I have considered 4 periods of 20 years length:
1. 1925-1945 An early period
2. 1945-1965 A pioneering era
3. 1965-1985 Basic knowledge and technology build up
4. 1985-2005 Statistics and large scale databases
Here are some comments:
There was an early electronic period around 1930-1945. A vowel synthesiser with four resonance circuits in parallel was described by the German scientist Karl Willy Wagner in 1936, that is almost 15 years before similar developments at MIT and KTH. Furthermore, we may note the Grutzmacher pitch analyser from 1937 and the Voder and Vocoder of Homer Dudley (1939), who introduced the analysis-synthesis concept in speech processing.

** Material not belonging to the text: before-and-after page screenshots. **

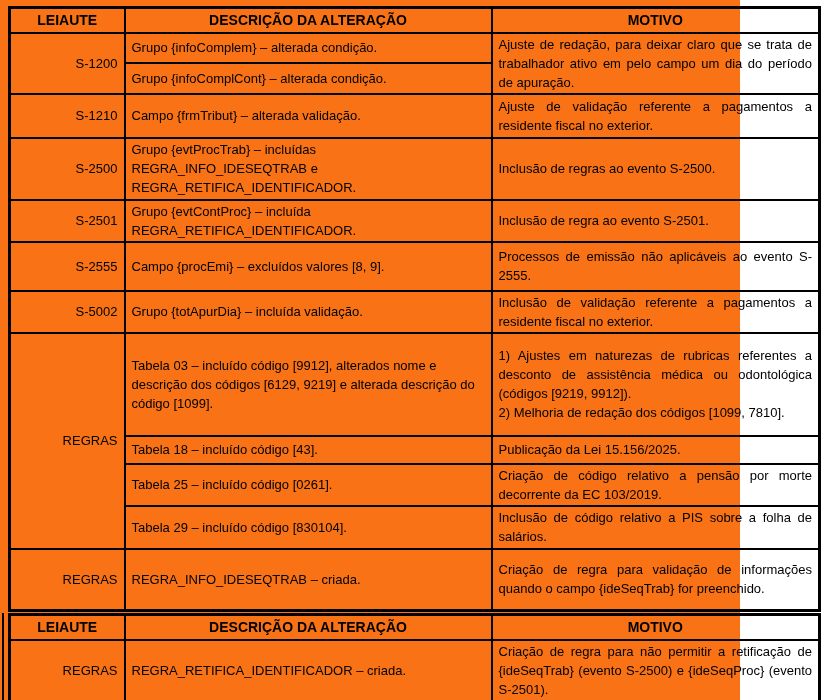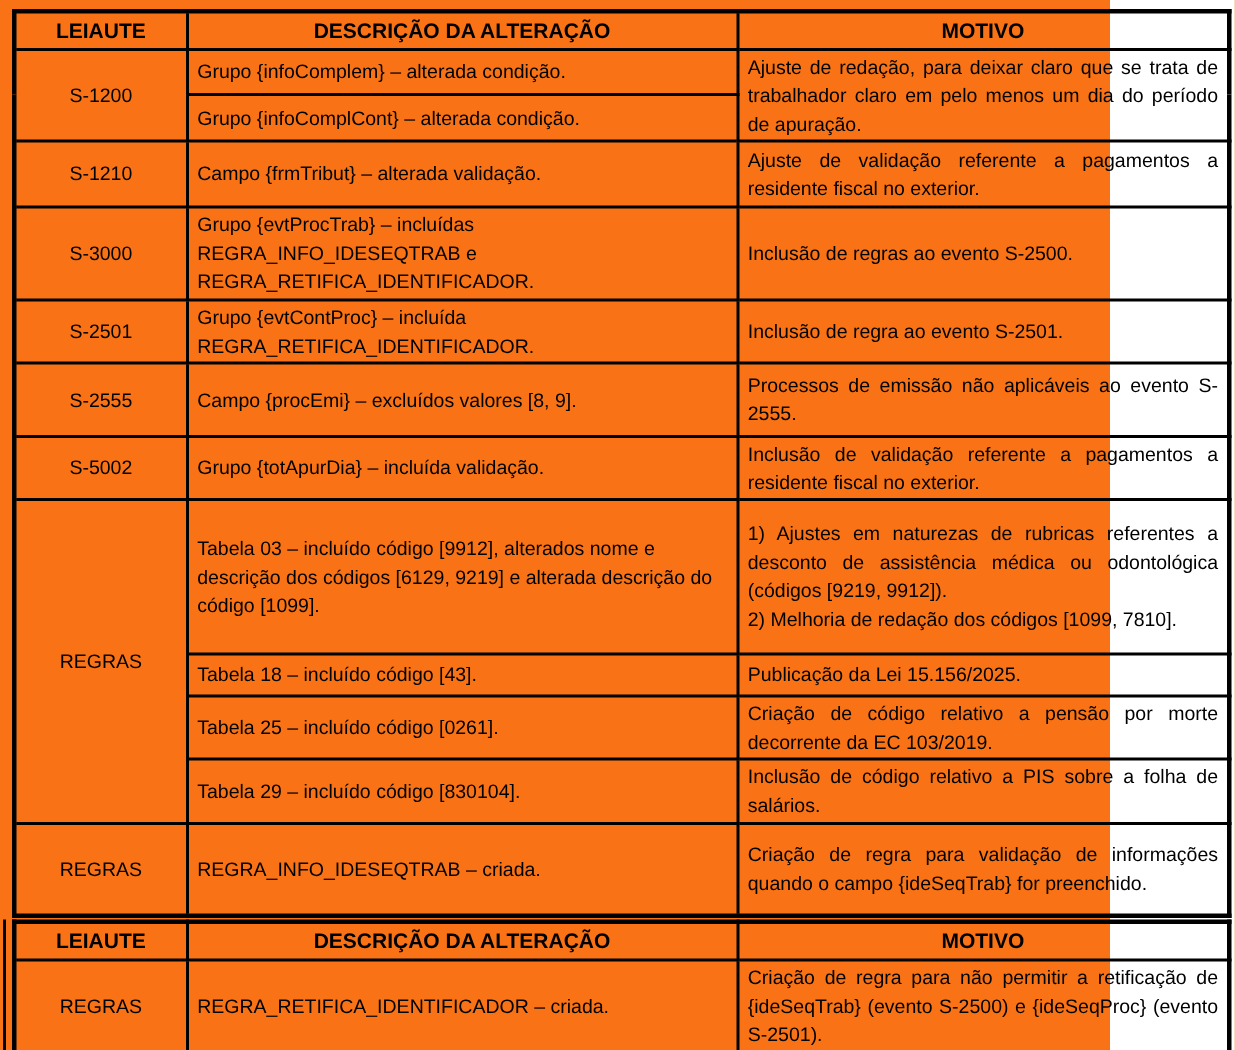"Ajuste de redação, para deixar" td.mot { text: claro em pelo menos -> ativo em pelo campo }
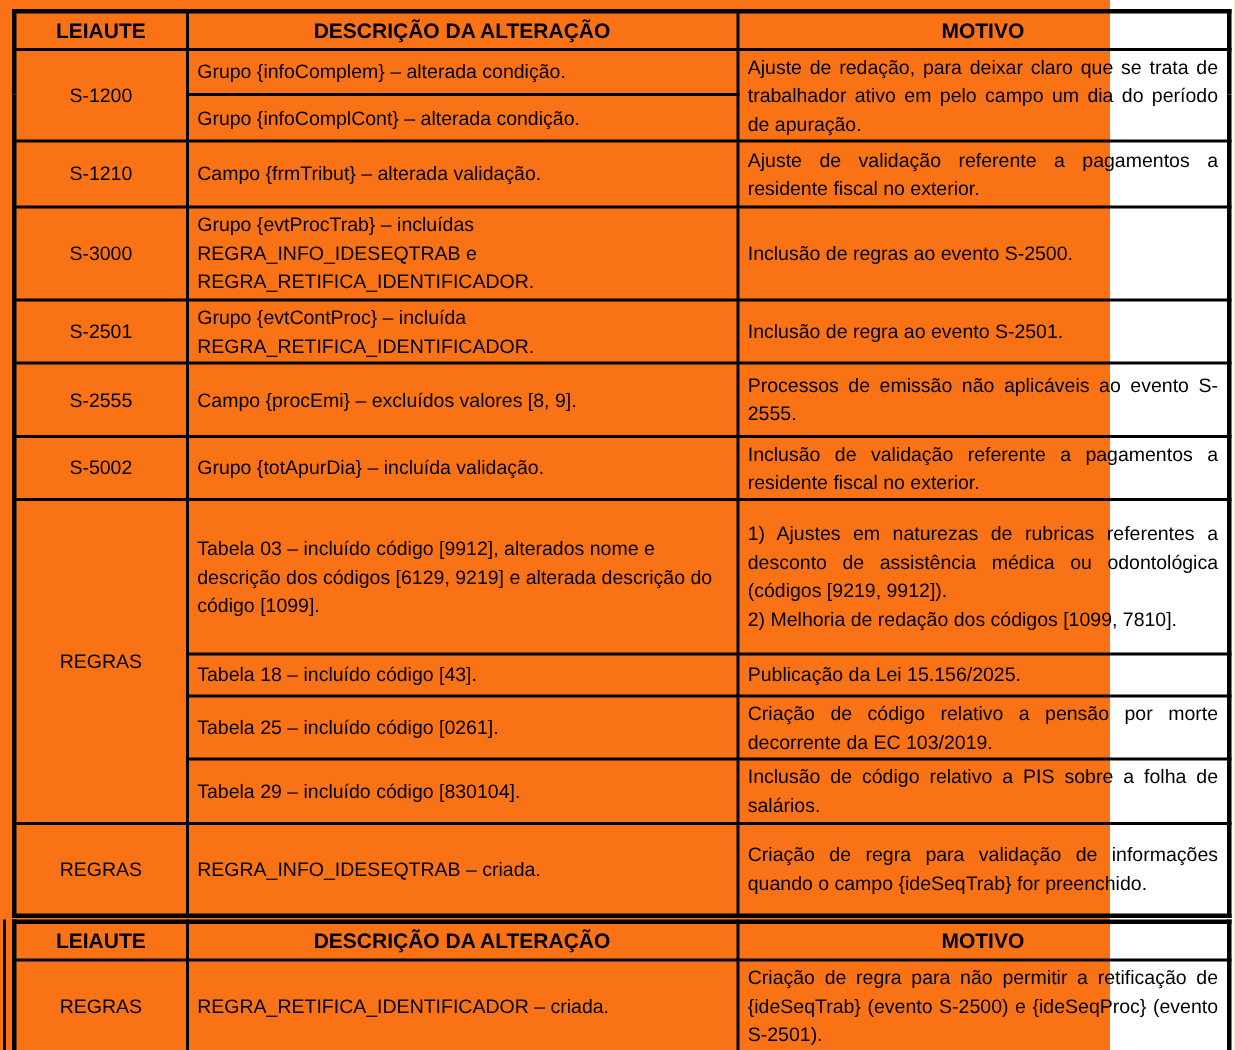"S-1200" td.lei { text-align: center -> right }
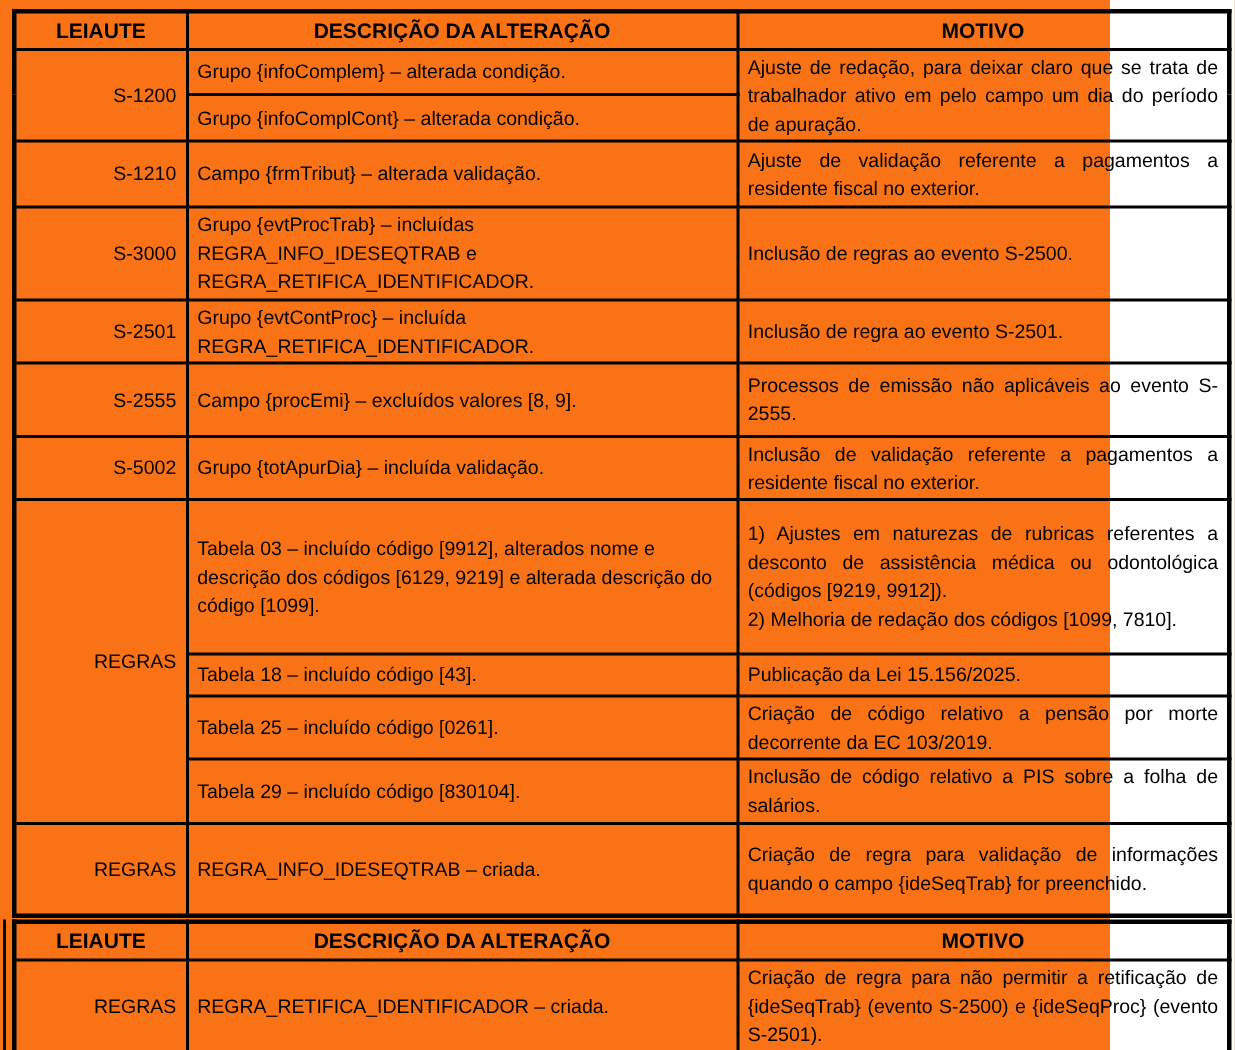"S-3000" td.lei { text: S-3000 -> S-2500 }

The major foundation of our field derives from a pioneering era around 1945-1965. The sound spectrograph, developed at Bell Laboratories in the early part of this period opened our eyes to the time varying nature of speech (Potter, Kopp and Green, 1947). I consider this to be the most important instrumental innovation ever made in speech research. The first major publication on acoustic phonetics was that of Martin Joos (1948). In these years, 1945-1960, interdisciplinary trends expanded and with them the foundations in acoustics, speech processing, information theory, psychology, physiology, linguistics and phonetics.
Information theory was developed in the early part of this period (Shannon and Weaver, 1949) and gained considerable interest. How do we define the information content in speech? The concept of redundancy not only provided a basis for efficient coding of speech for telephony. It also penetrated linguistic theory in search for minimal redundancy descriptive systems. This has remained a major issue in phonology. My cooperation with Roman Jakobson and Morris Halle started in December 1949 when I came to MIT after four years of research at the Ericsson Telephone Company in Stockholm. It resulted in our Preliminaries to Speech Analysis (1952), introducing the concept of distinctive features and their correlates. Phonetic universals were treated in a minimum redundancy frame of binary categories, with outlooks on both production, acoustics and perception.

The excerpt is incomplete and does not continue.